StreamingFileSink not committing file to S3

2019-08-05 Thread Ravi Bhushan Ratnakar
Thanks for your quick response. I am using custom implementation of
BoundedOutOfOrderenessTimestampExtractor and also tweaked to return initial
watermark not a negative value.

One more observation that,  when the job's parallelism is around 120, then
it works well even with idle stream and Flink UI shows watermark. But when
I increase the parallelism above 180 then with idle stream it doesn't write
any file to S3. But the moment I remove idle stream then it works fine with
any number of parallelism.

I have also observed that when the parallelism is above 180, Flink UI never
shows watermark although everything is working fine without idle stream.

Regards,
Ravi

On Sun 4 Aug, 2019, 09:53 Rafi Aroch,  wrote:

> Hi Ravi,
>
> This sounds related an issue where the watermark is not advancing. This
> may happen when you have an idle source. An idle source would report a
> Long.MIN_VALUE, therefore the overall min watermark across all consumer
> subtask will never proceed.
>
> First, verify this is indeed the case by looking at the watermarks
> reported. You can try to assign a custom watermark emitter logic as seen
> here [1].
>
> [1]
> https://ci.apache.org/projects/flink/flink-docs-stable/dev/connectors/kinesis.html#event-time-for-consumed-records
>
> Thanks,
> Rafi
>
>
> On Sat, Aug 3, 2019 at 8:23 PM Ravi Bhushan Ratnakar <
> ravibhushanratna...@gmail.com> wrote:
>
>> Hi All,
>>
>> I am designing a streaming pipeline using Flink 1.8.1, which consumes
>> messages from Kinesis and apply some business logic on per key basis using
>> KeyedProcessFunction and Checkpointing(HeapStateBackend). It is consuming
>> messages around 7GB per minutes from multiple Kinesis streams. I am using
>> only one Kinesis Source which is configured with multiple streams.
>>
>> The pipeline processes data and writes output to s3 as expected but I am
>> experiencing a very weird issue when one of the stream is completely empty
>> then it doesn't flush any file to s3 however it is consuming data from rest
>> of the streams. When i remove only this empty stream and again submit the
>> job then everything works fine and it writes output to s3.
>>
>> Regards,
>> Ravi
>>
>


Re: StreamingFileSink not committing file to S3

2019-08-05 Thread Theo Diefenthal
Hi Ravi, 

Please checkout [1] and [2]. That is related to Kafka but probably applies to 
Kinesis as well. If one stream is empty, there is no way for Flink to know 
about the watermark of that stream and Flink can't advance the watermark. 
Following downstream operators can thus not know if there will be any more data 
coming from the empty stream. (Think about a source which is just offline or 
has network issues for some time and once back online, will deliver all old 
data). This leads to Flink being unable to commit the final result up until 
there is some data coming in from the empty stream. 

Best regards 
Theo 

[1] [ 
https://ci.apache.org/projects/flink/flink-docs-stable/dev/connectors/kafka.html#kafka-consumers-and-timestamp-extractionwatermark-emission
 | 
https://ci.apache.org/projects/flink/flink-docs-stable/dev/connectors/kafka.html#kafka-consumers-and-timestamp-extractionwatermark-emission
 ] 
[2] https://issues.apache.org/jira/browse/FLINK-5479 


Von: "Ravi Bhushan Ratnakar"  
An: "user"  
Gesendet: Samstag, 3. August 2019 19:23:25 
Betreff: StreamingFileSink not committing file to S3 

Hi All, 
I am designing a streaming pipeline using Flink 1.8.1, which consumes messages 
from Kinesis and apply some business logic on per key basis using 
KeyedProcessFunction and Checkpointing(HeapStateBackend). It is consuming 
messages around 7GB per minutes from multiple Kinesis streams. I am using only 
one Kinesis Source which is configured with multiple streams. 

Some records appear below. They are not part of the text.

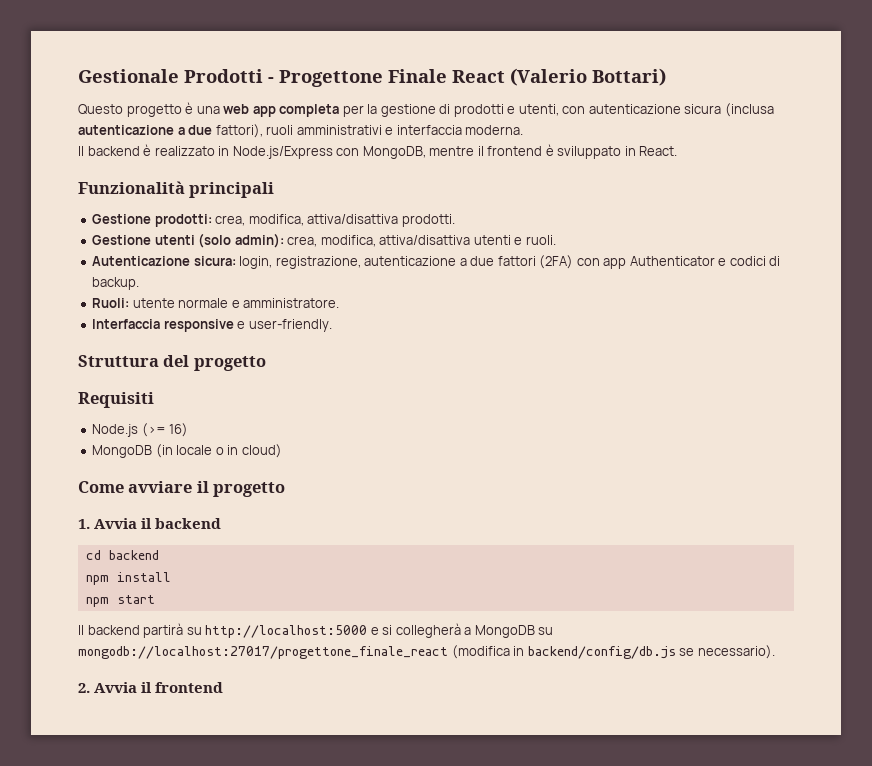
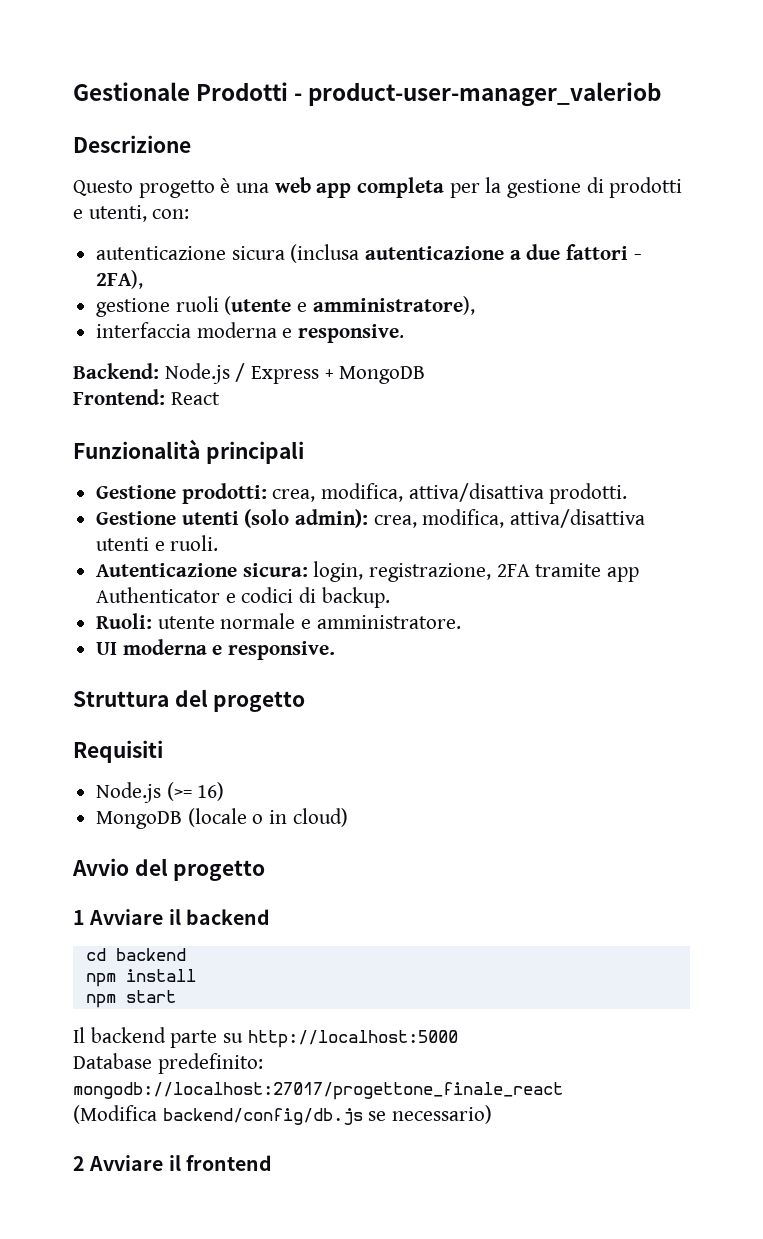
- Gestionale Prodotti - Progettone Finale React (Valerio Bottari)
+ Gestionale Prodotti - product-user-manager_valeriob
+ Descrizione
- Questo progetto è una web app completa per la gestione di prodotti e utenti, con autenticazione sicura (inclusa autenticazione a due fattori), ruoli amministrativi e interfaccia moderna.
- Il backend è realizzato in Node.js/Express con MongoDB, mentre il frontend è sviluppato in React.
+ Questo progetto è una web app completa per la gestione di prodotti e utenti, con:
+ autenticazione sicura (inclusa autenticazione a due fattori - 2FA),
+ gestione ruoli (utente e amministratore),
+ interfaccia moderna e responsive.
+ Backend: Node.js / Express + MongoDB
+ Frontend: React
- Autenticazione sicura: login, registrazione, autenticazione a due fattori (2FA) con app Authenticator e codici di backup.
+ Autenticazione sicura: login, registrazione, 2FA tramite app Authenticator e codici di backup.
- Interfaccia responsive e user-friendly.
+ UI moderna e responsive.
- MongoDB (in locale o in cloud)
+ MongoDB (locale o in cloud)
- Come avviare il progetto
- 1. Avvia il backend
+ Avvio del progetto
+ 1 Avviare il backend
- Il backend partirà su http://localhost:5000 e si collegherà a MongoDB su mongodb://localhost:27017/progettone_finale_react (modifica in backend/config/db.js se necessario).
- 2. Avvia il frontend
+ Il backend parte su http://localhost:5000
+ Database predefinito: mongodb://localhost:27017/progettone_finale_react
+ (Modifica backend/config/db.js se necessario)
+ 2 Avviare il frontend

The pipeline processes data and writes output to s3 as expected but I am 
experiencing a very weird issue when one of the stream is completely empty then 
it doesn't flush any file to s3 however it is consuming data from rest of the 
streams. When i remove only this empty stream and again submit the job then 
everything works fine and it writes output to s3. 

Regards, 
Ravi 


StreamingFileSink not committing file to S3

2019-08-03 Thread Ravi Bhushan Ratnakar
Hi All,

I am designing a streaming pipeline using Flink 1.8.1, which consumes
messages from Kinesis and apply some business logic on per key basis using
KeyedProcessFunction and Checkpointing(HeapStateBackend). It is consuming
messages around 7GB per minutes from multiple Kinesis streams. I am using
only one Kinesis Source which is configured with multiple streams.

The pipeline processes data and writes output to s3 as expected but I am
experiencing a very weird issue when one of the stream is completely empty
then it doesn't flush any file to s3 however it is consuming data from rest
of the streams. When i remove only this empty stream and again submit the
job then everything works fine and it writes output to s3.

Regards,
Ravi